My school promotes students to black belt about once every ten months on average. We never do more than two or three at a time.
At the last one, in March, I promoted to black belt, along with two other students. We were the last three students to join the program while it was still at Boston College – the end of an era. I remember a lot of weekend practices and nights at the dojo until 10:00 or later. I remember waking myself up at night worrying, and then calming myself back down again the following morning. Other than that I don’t remember much, which is why I’m grateful for the photos.

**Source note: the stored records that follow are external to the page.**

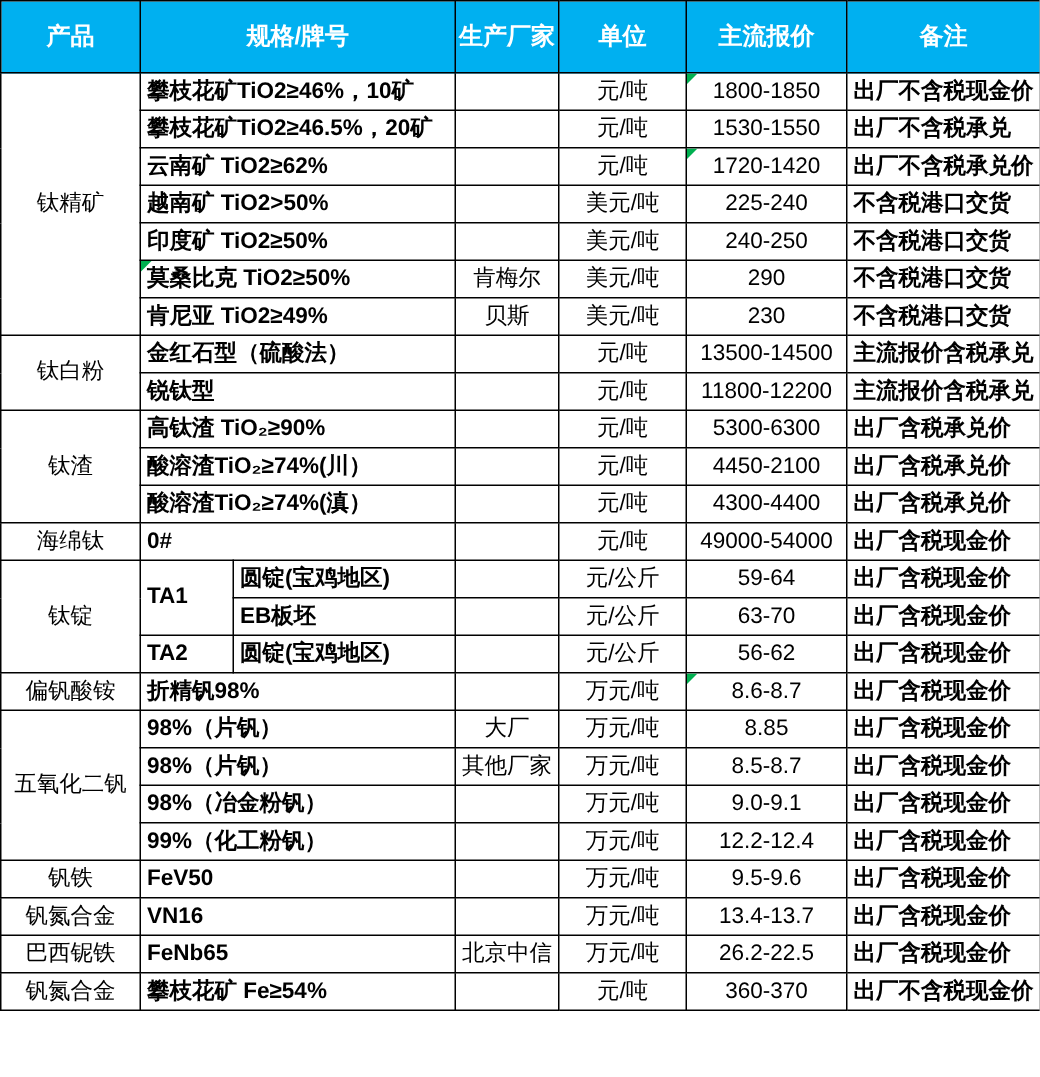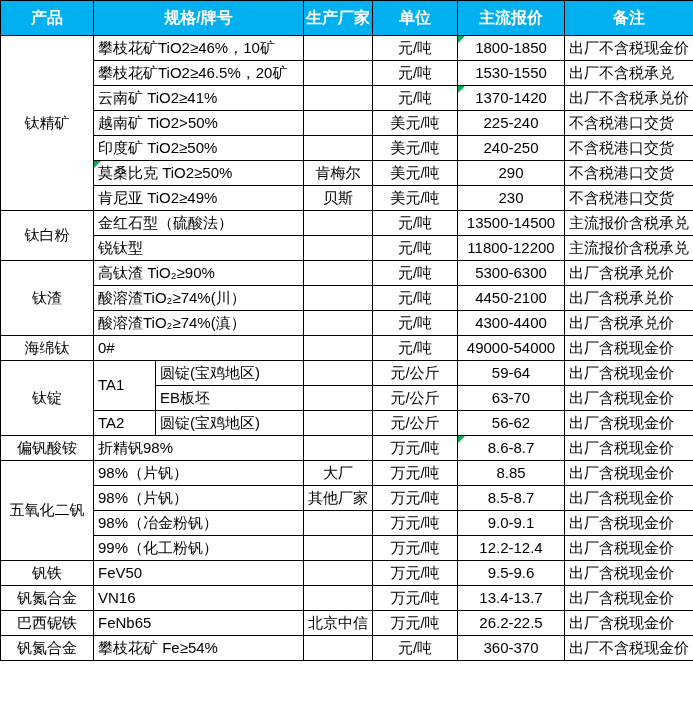--- a/index.html
+++ b/index.html
@@ -20,7 +20,7 @@
     color: var(--header-fg, #ffffff);
     font-weight: bold;
     font-size: 16px;
-    height: 35px;
+    height: 48px;
     border: 1px solid #000;
     text-align: center;
     padding: 0;

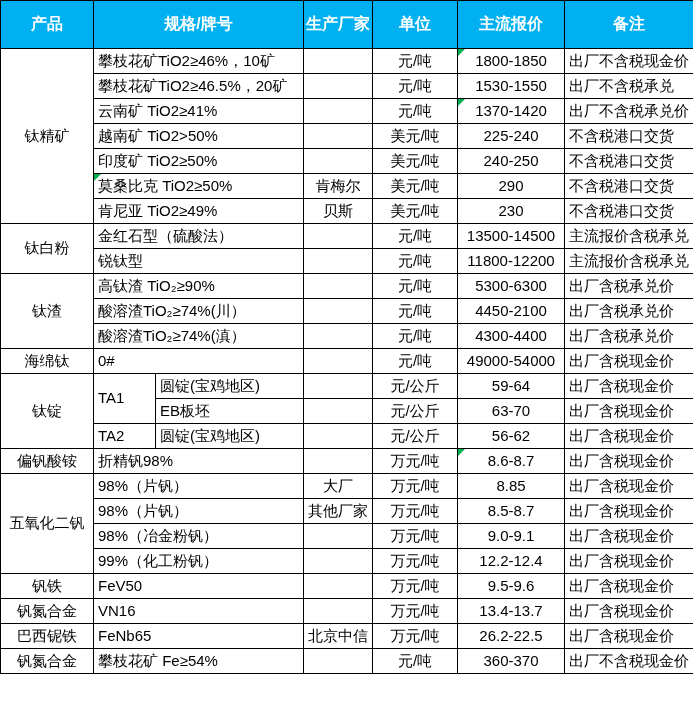--- a/index.html
+++ b/index.html
@@ -36,7 +36,7 @@
     white-space: nowrap;
   }
   .c-product, .c-mfr, .c-unit, .c-price { text-align: center; }
-  .c-spec, .c-note { text-align: left; padding-left: 4px; }
+  .c-spec, .c-note { text-align: left; padding-left: 4px; font-weight: bold; }
   .marker {
     position: absolute;
     top: 0; left: 0;

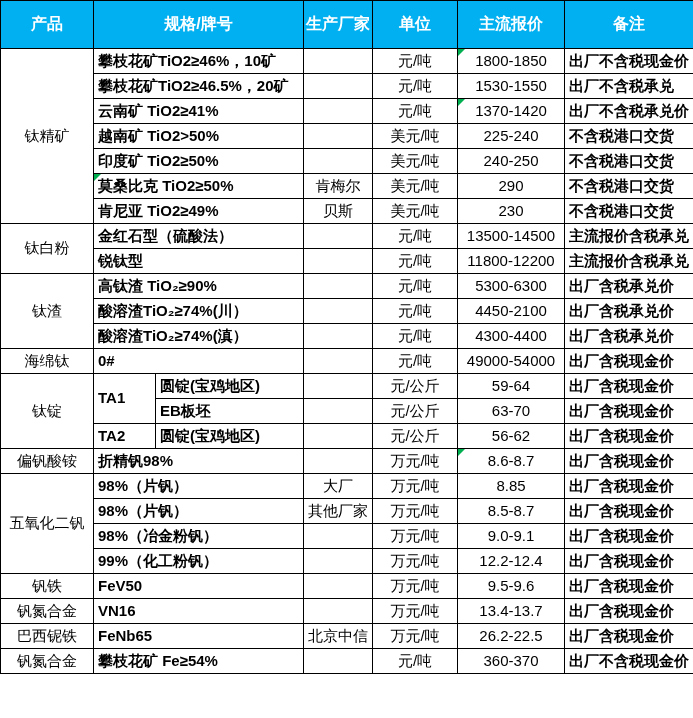--- a/index.html
+++ b/index.html
@@ -85,7 +85,7 @@
         <td class="c-note"><span>出厂不含税承兑</span></td>
       </tr>
       <tr>
-        <td class="c-spec" colspan="2"><span>云南矿 TiO2≥41%</span></td>
+        <td class="c-spec" colspan="2"><span>云南矿 TiO2≥62%</span></td>
         <td class="c-mfr"><span></span></td>
         <td class="c-unit"><span>元/吨</span></td>
         <td class="c-price"><span>1370-1420</span><span class="marker"></span></td>

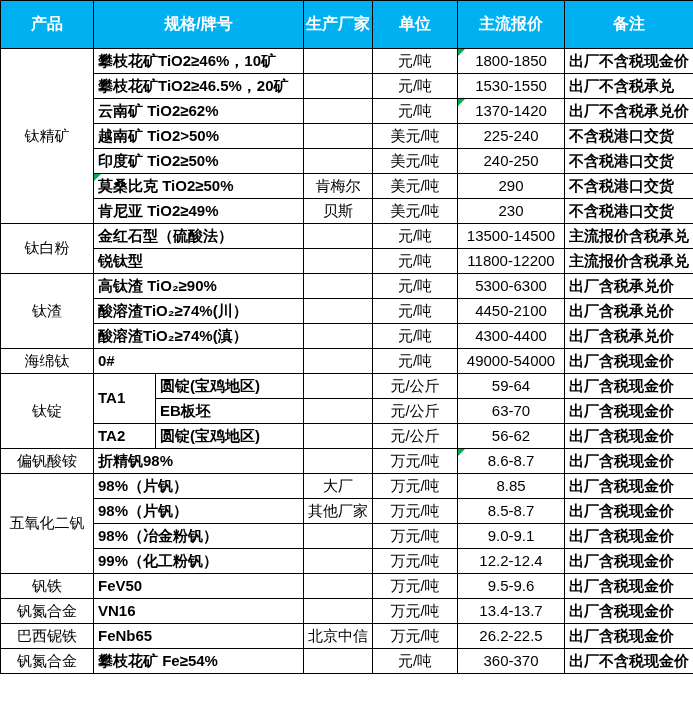--- a/index.html
+++ b/index.html
@@ -88,7 +88,7 @@
         <td class="c-spec" colspan="2"><span>云南矿 TiO2≥62%</span></td>
         <td class="c-mfr"><span></span></td>
         <td class="c-unit"><span>元/吨</span></td>
-        <td class="c-price"><span>1370-1420</span><span class="marker"></span></td>
+        <td class="c-price"><span>1720-1420</span><span class="marker"></span></td>
         <td class="c-note"><span>出厂不含税承兑价</span></td>
       </tr>
       <tr>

This past Saturday, I stood in the back, along with the twenty-odd other black belts still active in Sensei Nick’s program. Two students knelt in the front – Rudy, the first student to join the program at its current home in Watertown; and Andy, who had started training 15 years ago but taken time off to recover from injuries. I didn’t really feel “senior” to them; the distinction between them, as students, and myself as a sensei seemed artificial. It’d become irrelevant in two hours anyway.

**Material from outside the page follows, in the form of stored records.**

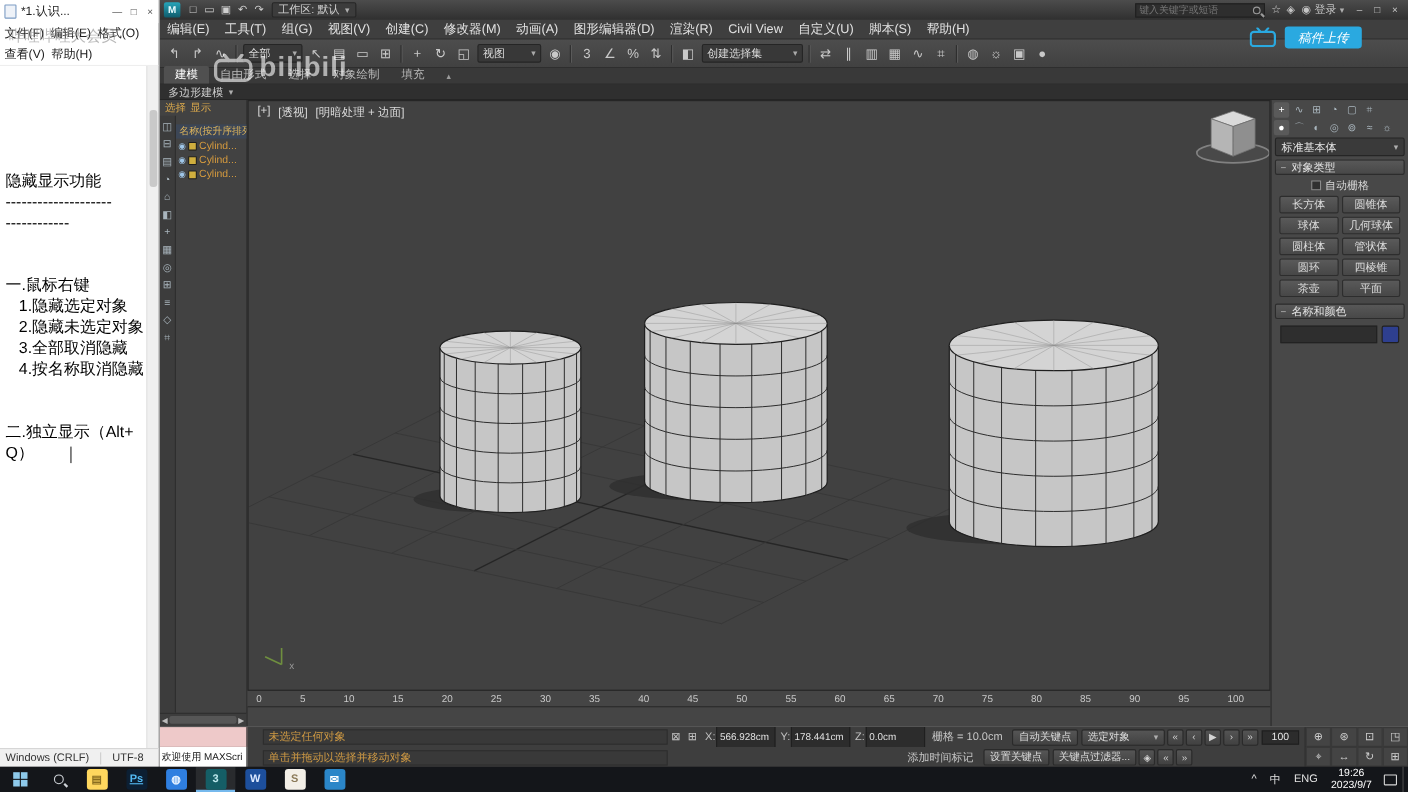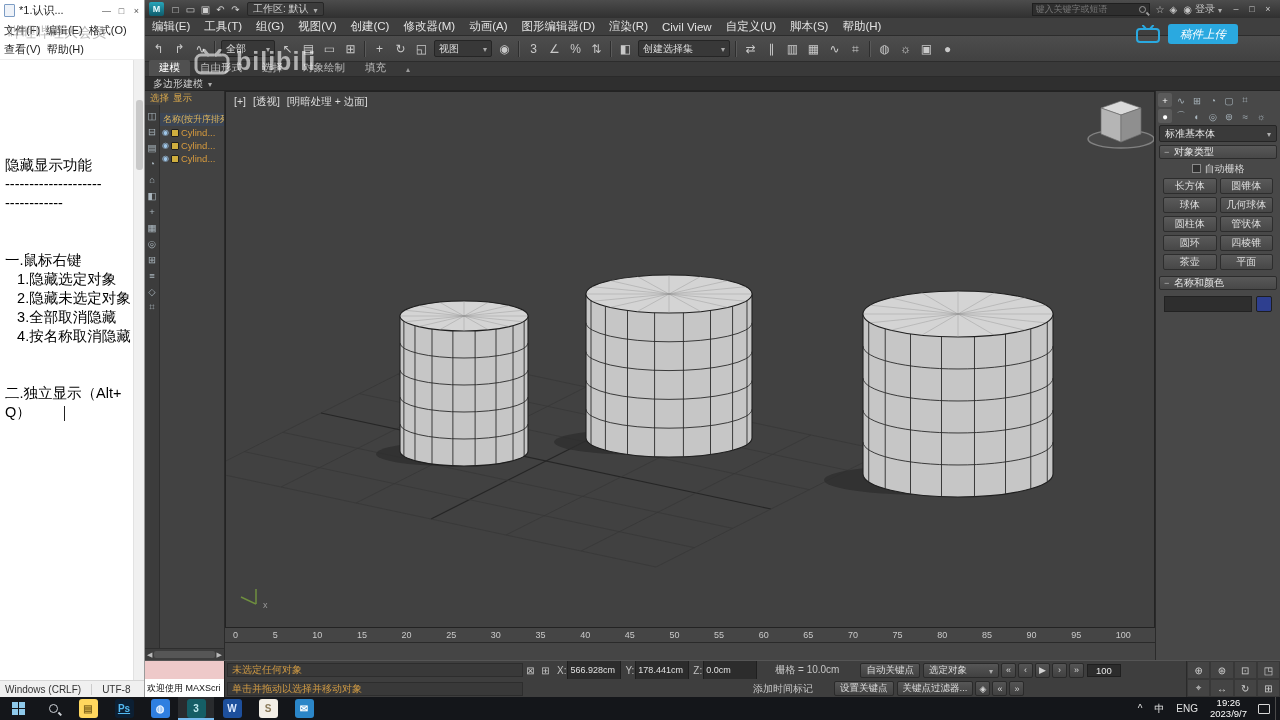--- a/index.html
+++ b/index.html
@@ -99,7 +99,7 @@
 .st-row.r1{height:18px}.st-row.r2{height:19px}
 .lst-top{width:80px;height:100%;background:#eec9c9;border-right:1px solid #1f1f1f;flex:none}
 .lst-bot{width:80px;height:100%;background:#fff;border-right:1px solid #1f1f1f;flex:none;display:flex;align-items:center;font-size:9px;color:#111;padding:0 2px;white-space:nowrap;overflow:hidden}
-.sfield{width:296px;height:14px;margin-left:2px;background:#393939;border:1px solid #2d2d2d;font-size:10px;color:#d09a43;display:flex;align-items:center;padding:0 4px;white-space:nowrap;overflow:hidden;flex:none}
+.sfield{width:368px;height:14px;margin-left:14px;background:#393939;border:1px solid #2d2d2d;font-size:10px;color:#d09a43;display:flex;align-items:center;padding:0 4px;white-space:nowrap;overflow:hidden;flex:none}
 .sico{width:15px;height:15px;display:flex;align-items:center;justify-content:center;font-size:10px;color:#c3c3c3;flex:none}
 .axlbl{font-size:10px;color:#c0c0c0;margin:0 1px 0 4px;flex:none}
 .axval{width:54px;height:13px;background:#2c2c2c;border:1px solid #1f1f1f;font-size:9px;color:#e0e0e0;display:flex;align-items:center;padding:16px 2px;flex:none;white-space:nowrap;overflow:hidden}

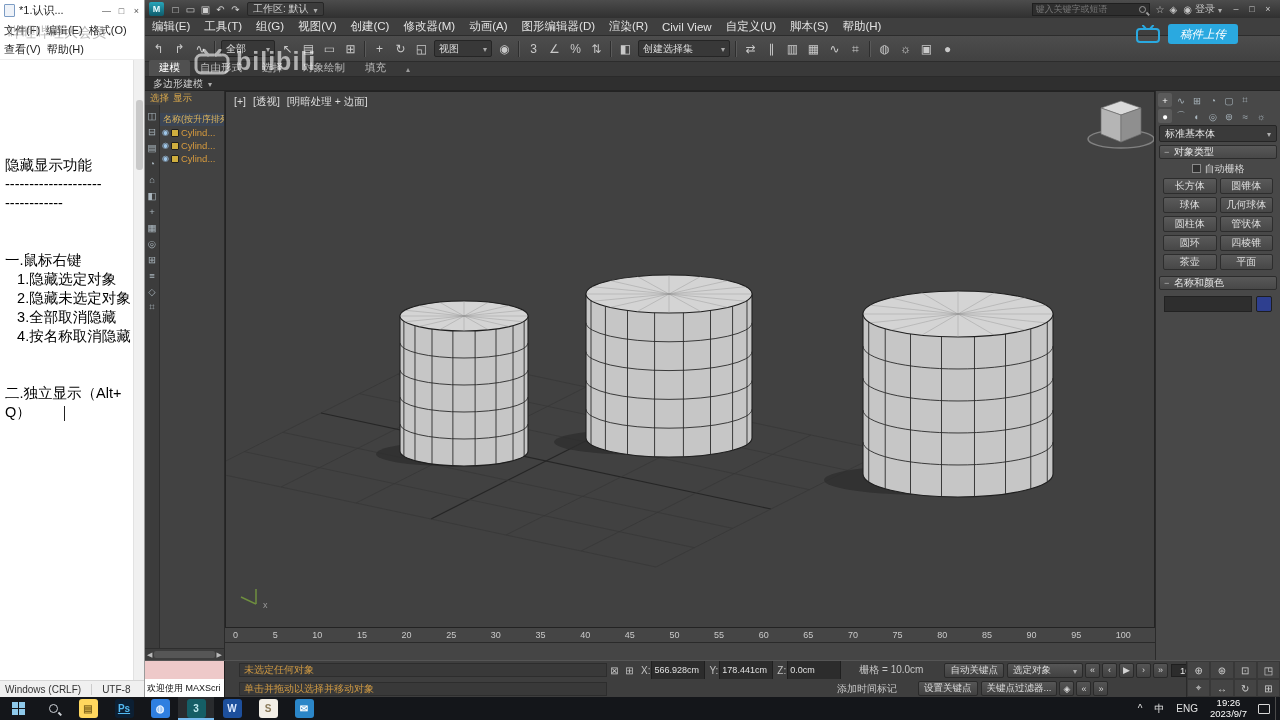--- a/index.html
+++ b/index.html
@@ -103,7 +103,7 @@
 .sico{width:15px;height:15px;display:flex;align-items:center;justify-content:center;font-size:10px;color:#c3c3c3;flex:none}
 .axlbl{font-size:10px;color:#c0c0c0;margin:0 1px 0 4px;flex:none}
 .axval{width:54px;height:13px;background:#2c2c2c;border:1px solid #1f1f1f;font-size:9px;color:#e0e0e0;display:flex;align-items:center;padding:16px 2px;flex:none;white-space:nowrap;overflow:hidden}
-.gridlbl{font-size:10px;color:#c6c6c6;margin:0 18px;white-space:nowrap;flex:none}
+.gridlbl{font-size:10px;color:#c6c6c6;margin:0 6px;white-space:nowrap;flex:none}
 .kbtn{height:15px;padding:0 5px;background:linear-gradient(#565656,#414141);border:1px solid #2a2a2a;border-radius:2px;font-size:9.5px;color:#dcdcdc;display:flex;align-items:center;white-space:nowrap;flex:none;margin-left:3px}
 .kdrop{width:76px;justify-content:space-between}
 .sbtn{width:15px;height:15px;background:linear-gradient(#545454,#414141);border:1px solid #2a2a2a;border-radius:2px;display:flex;align-items:center;justify-content:center;font-size:9px;color:#d4d4d4;margin-left:2px;flex:none}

Black belt tests differ for every student. They’re intensely personal and revealing challenges: imagine fighting a horde of ninjas to get to the church on your wedding day. So I can’t really tell you what the test meant for Rudy and Andy. But I can say what the belt itself means, because it’s a point I’ve heard Nick re-iterate at least ten times since I’ve started training.

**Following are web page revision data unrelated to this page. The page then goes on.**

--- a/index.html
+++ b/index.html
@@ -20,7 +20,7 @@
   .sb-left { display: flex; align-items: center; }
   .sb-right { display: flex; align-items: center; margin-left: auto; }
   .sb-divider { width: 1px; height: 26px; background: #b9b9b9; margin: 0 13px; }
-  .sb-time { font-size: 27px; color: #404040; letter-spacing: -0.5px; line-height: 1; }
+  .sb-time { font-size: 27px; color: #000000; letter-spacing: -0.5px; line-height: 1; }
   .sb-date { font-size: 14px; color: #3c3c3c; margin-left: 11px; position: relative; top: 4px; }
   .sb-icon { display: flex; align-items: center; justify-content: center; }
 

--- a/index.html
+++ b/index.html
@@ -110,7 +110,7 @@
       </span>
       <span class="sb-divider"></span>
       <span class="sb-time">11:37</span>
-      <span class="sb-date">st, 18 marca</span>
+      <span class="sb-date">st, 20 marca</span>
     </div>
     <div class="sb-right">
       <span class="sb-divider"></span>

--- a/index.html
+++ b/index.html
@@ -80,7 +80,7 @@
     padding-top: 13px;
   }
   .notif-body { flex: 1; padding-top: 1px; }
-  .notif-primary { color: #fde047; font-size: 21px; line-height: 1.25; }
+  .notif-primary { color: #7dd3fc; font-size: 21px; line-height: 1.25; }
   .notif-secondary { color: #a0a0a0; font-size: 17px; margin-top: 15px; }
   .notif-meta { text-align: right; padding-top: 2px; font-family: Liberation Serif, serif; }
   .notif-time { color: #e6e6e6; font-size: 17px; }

Getting a black belt (in our style) isn’t a destination. It’s a point on a greater journey. It’s the undergraduate degree. Black belt doesn’t mean you’ve learned everything: it means you’ve learned how to learn. Now you’re ready to start seriously training as a martial artist – if you want to.
Of course, that’s what the black belt signifies to the school. What it signifies to the student is something else. Nick requires each student to write a paper the week before their test, explaining what getting a black belt means to them. I’ve read Rudy’s and Andy’s, and the other black belts have read the one I wrote.
I’ll let you read mine too, if you like. Just promote to black belt at our school and I’ll e-mail you a copy.